CHESHIRE – “My mom, like, you can’t get a better mom and advocate,” says Alex Gasser, holding her mother’s hand tight, as she recalls the devastating diagnosis that turned her life upside down.
“I don’t often do things by myself anymore,” says Alex, who, out of the blue, noticed sudden slurred speech in 2019.
After one year and many appointments, this smart, vibrant young lawyer found out she had ALS, Lou Gehrig’s Disease.
“It was really tough,” says Alex.
“The worst thing you could ever experience. The worst thing in the world.” says mom Lorri Cavaliere of Bethany.
In the last 12 months, the newly married woman’s condition has rapidly deteriorated. Now 29, she uses a walker while having trouble talking and eating.
“She’s a giver, she’s worked hard,” says Lorri who is raising awareness of a bill – S. 1813 – asking for help including research grants and expanded access, allowing some ALS patients to use drugs in Phase 3 clinical trials.
“She’s not getting the support she needs here in Connecticut,” says Lorri, noting that Senators Chris Murphy and Richard Blumenthal haven’t sponsored the bill.
She recently sent a letter to Sen. Murphy, a member of the Senate Health Committee, stating: “…Alex will die if she cannot get access to investigational drugs…”
In response to our request for comment, Senator Murphy issued this statement:
“I can’t imagine the pain of seeing your child battle ALS, and my heart goes out to Alexandra in her courageous fight against this disease. As a member of the Senate Health, Education, Labor and Pensions Committee, I’m working with my colleagues to make sure that lifesaving treatments get urgent, high level of consideration by the Food and Drug Administration while ensuring quality standards are in place.”

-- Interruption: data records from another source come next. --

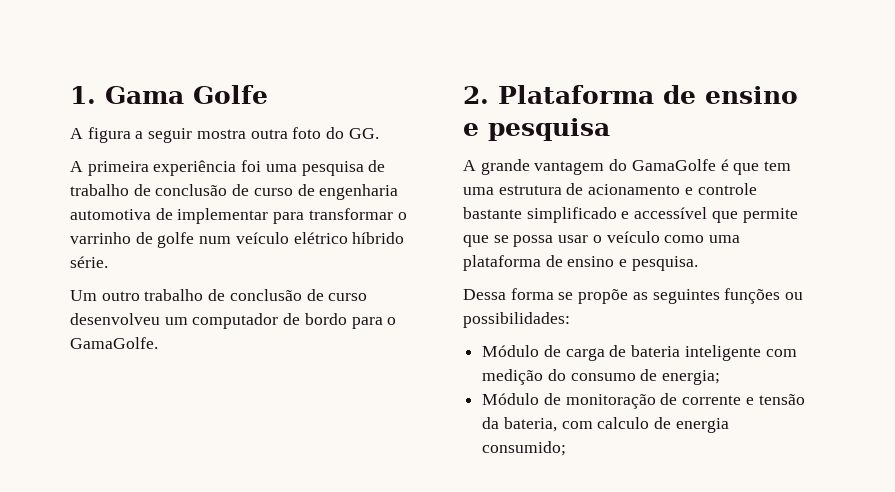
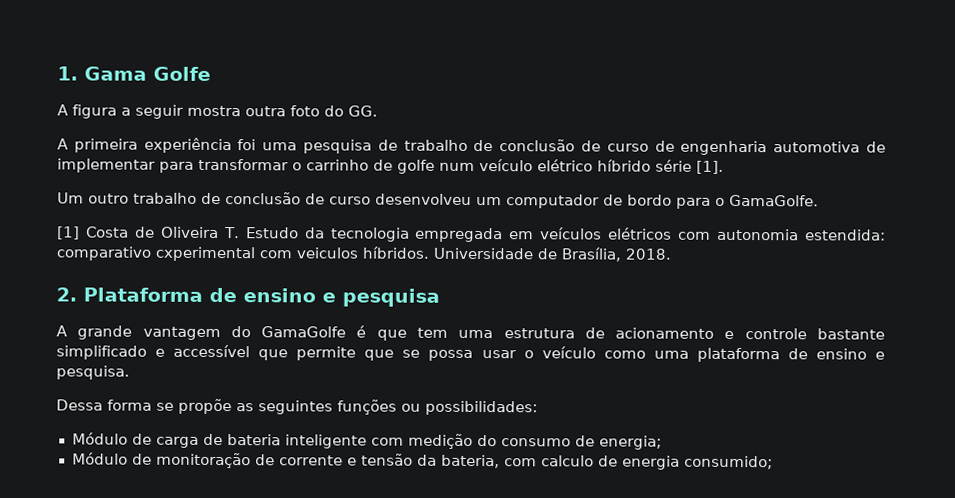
[70,232,131,244] varrinho -> [306,159,369,171] carrinho
[70,256,108,268] série. -> [655,159,724,174] série [1].
(158, 343) none -> [57,226,886,243] [56,246,672,262] // [1] Costa de Oliveira T. Estudo da tecnologia empregada em veículos elétricos com autonomia estendida: comparativo cxperimental com veiculos híbridos. Universidade de Brasília, 2018.

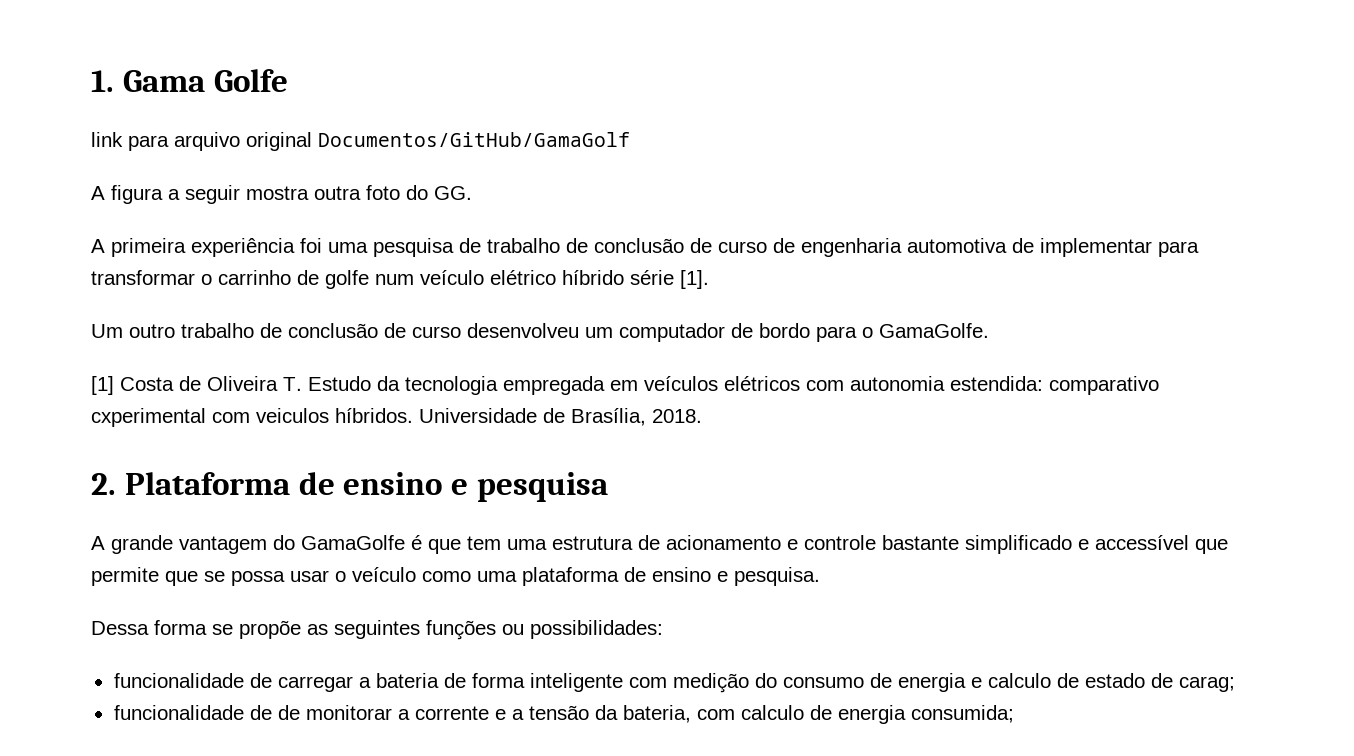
(211, 73) none -> [91,132,630,151] // link para arquivo original Documentos/GitHub/GamaGolf
[71,432,281,448] Módulo de carga de bateria -> [113,673,525,692] funcionalidade de carregar a bateria de forma
[598,435,662,450] [71,452,275,469] energia; // Módulo de monitoração de -> [897,673,1235,692] [113,705,410,720] energia e calculo de estado de carag; // funcionalidade de de monitorar a
(357, 461) none -> [511,709,524,720] a
[683,455,773,470] consumido; -> [910,705,1014,723] consumida;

“I’m more sad about what I’m leaving behind,” says Alex.
It’s not death that scares her. Instead, she worries about her loved ones.
“I don’t want them to have to watch that,” she says.
“You want to scream, you know? It’s my girl. If I could, I’d take it, take it all from her,” says Lorri with tears in her eyes, a daily occurrence.
Alex won’t let this grueling, cruel disease rob her of everything. Instead, she chooses to live in the moment, enjoying every second with her beloved siblings and dogs, fighting time with a lasting spirit.
“I try to focus not on what I lost but on what I gained,” she says. “I try to hold onto that because what else are you going to do?”
Senator Blumenthal issued the following statement:
“I am committed to seeing an end to ALS in our lifetime. The federal government must continue to commit significant and substantial financial and scientific resources to find a cure to ALS. This is why I recently called for over $200 million in ALS research funding as part of next year’s federal budget. It is critical that as new therapies are researched and developed, they receive speedy, yet thorough, FDA review to ensure that they are both safe and effective. I will continue to support efforts that advance access to new therapies through FDA’s drug approval process in a way that preserves patient safety and reviews effectiveness.”
But the Cavaliere’s say time is running out for Alex and many others and they’ll continue to pray for a miracle.